A saída de rapaduras depende exclusivamente do fôlego de maratonista de Hilberto, que não admite regressar para casa de mãos abanando.
– Questão de honra. Melhor voltar tarde, de madrugada, do que ver a cara triste de Nelvi, após horas cozinhando e embalando o material.
Hilberto comercializa 28 rapaduras de 660 gramas por dia, a R$ 9 cada. Foram 360 mil rapaduras vendidas ao longo de sua história. Isso que sofreu calotes em suas andanças, de clientes que pediram para anotar e desapareceram logo em seguida.
– Não tem problema, vou aceitando que é cortesia de Deus. Homem honesto não cobra o outro, cobra de si mesmo.
A memória fisionômica de Hilberto não perdoa nenhuma recusa. Lembrar quem comprou é o básico, ele tem refinamentos.
– Não esqueço mesmo de quem me disse não.
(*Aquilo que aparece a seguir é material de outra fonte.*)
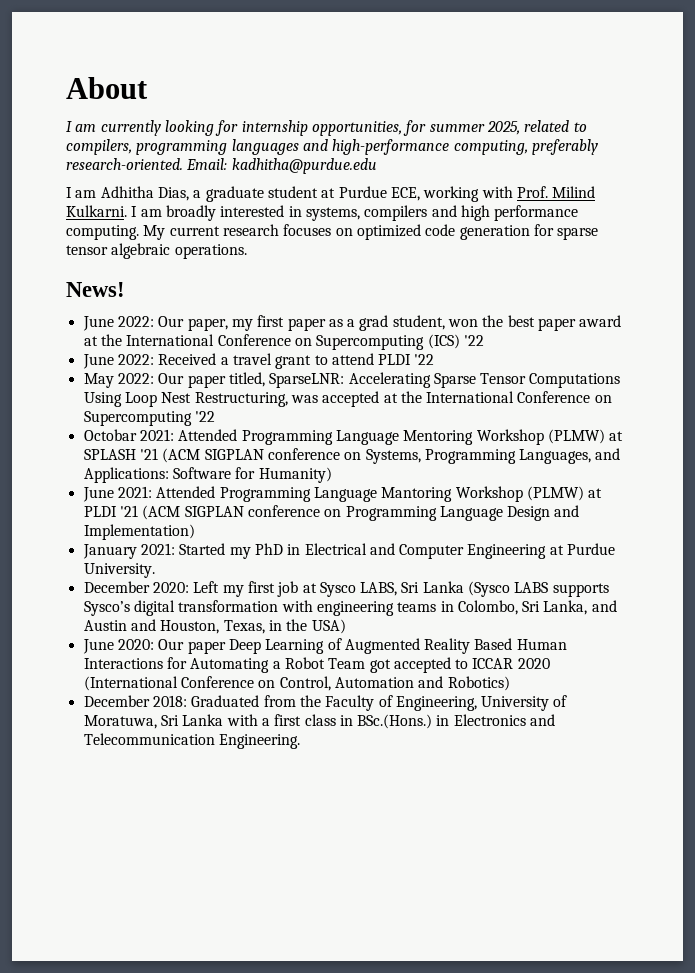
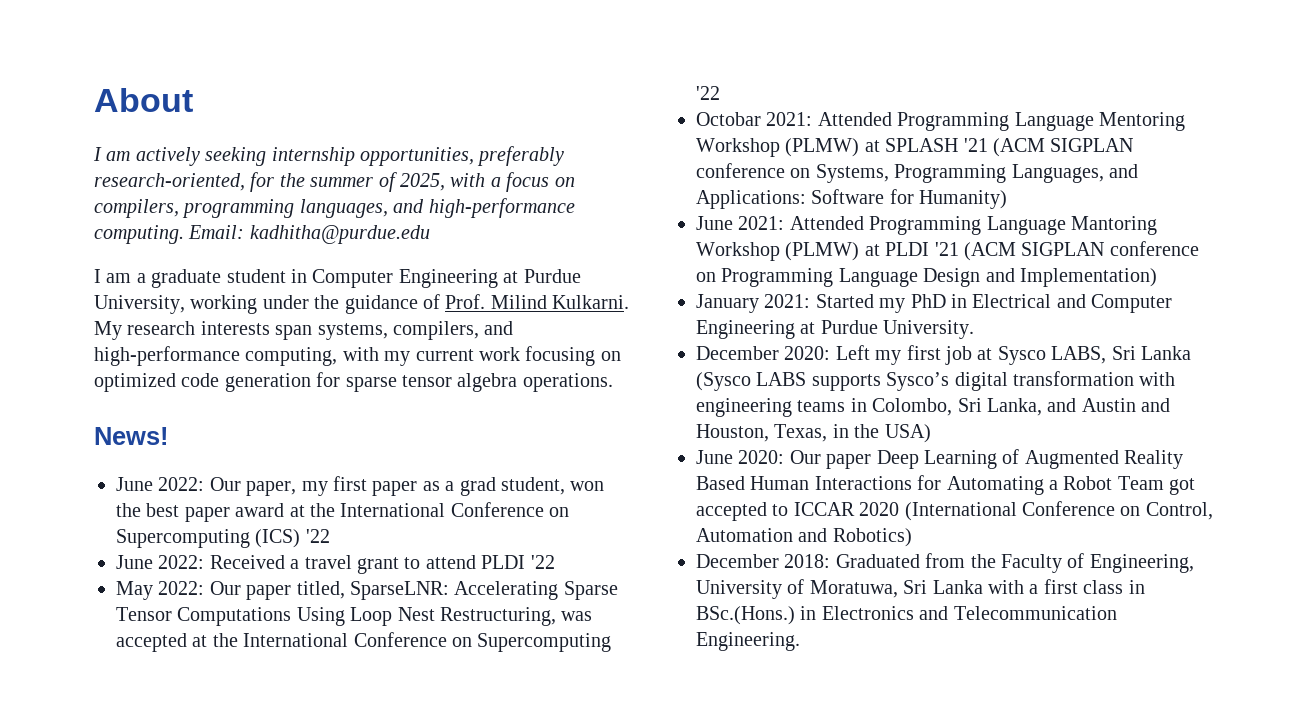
- I am currently looking for internship opportunities, for summer 2025, related to compilers, programming languages and high-performance computing, preferably research-oriented.
+ I am actively seeking internship opportunities, preferably research-oriented, for the summer of 2025, with a focus on compilers, programming languages, and high-performance computing.
- I am Adhitha Dias, a graduate student at Purdue ECE, working with Prof. Milind Kulkarni. I am broadly interested in systems, compilers and high performance computing. My current research focuses on optimized code generation for sparse tensor algebraic operations.
+ I am a graduate student in Computer Engineering at Purdue University, working under the guidance of Prof. Milind Kulkarni. My research interests span systems, compilers, and high-performance computing, with my current work focusing on optimized code generation for sparse tensor algebra operations.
Um de seus métodos é contar piadas picantes diante da indecisão do cliente.
– Ou ele ri e compra ou ele odeia a gozação e também compra de vergonha para calar a minha matraca.
Sua carência charmosa ainda resulta em comissão de 10%. Afinal, ele é um garçom em permanente trânsito de sua cozinha às ruas.
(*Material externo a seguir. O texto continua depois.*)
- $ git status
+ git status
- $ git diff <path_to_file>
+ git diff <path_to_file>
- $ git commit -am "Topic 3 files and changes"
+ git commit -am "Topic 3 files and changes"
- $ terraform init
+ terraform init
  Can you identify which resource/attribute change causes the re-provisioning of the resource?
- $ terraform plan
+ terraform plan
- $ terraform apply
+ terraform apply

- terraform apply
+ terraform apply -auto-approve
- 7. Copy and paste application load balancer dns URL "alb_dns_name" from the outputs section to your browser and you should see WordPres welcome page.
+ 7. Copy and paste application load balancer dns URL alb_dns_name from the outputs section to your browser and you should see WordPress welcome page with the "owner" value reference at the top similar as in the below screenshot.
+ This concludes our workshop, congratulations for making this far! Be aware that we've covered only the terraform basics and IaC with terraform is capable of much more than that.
– O troco é dele, para homenagear as covinhas do seu riso e seus olhos de Sinatra – brinca a bancária Juliana Ferreira, 29 anos, uma de suas freguesas em Victor Graeff.
Hilberto não sonha em ganhar na Mega Sena e se aposentar, muito menos delira com qualquer riqueza súbita.
– Se pudesse mudar algo hoje em sua vida, o que faria? – pergunto.
– Ficar mais novo para lutar mais – ele responde, sem pensar muito.
Sorte grande de seus nove netos.
Publicado no jornal Zero Hora
Série semanal BELEZA INTERIOR
(Em todos sábados de 2011, apresentarei meu olhar diferenciado sobre as cidades, as pessoas e os costumes do RS)
p. 33, 27/8/2011
Porto Alegre, Edição N° 16806
Veja vídeos de Hilberto
16 comentários:
Olá, Fabrício, Adoro colecionar este tipo de história! Já estou divulgando. abraço
Um exemplo, uma lição de vida!
Lição de vida mesmo, arrepiante.
Arrepiei!!!
E tem gente estagnado na vida que só sabe reclamar!!!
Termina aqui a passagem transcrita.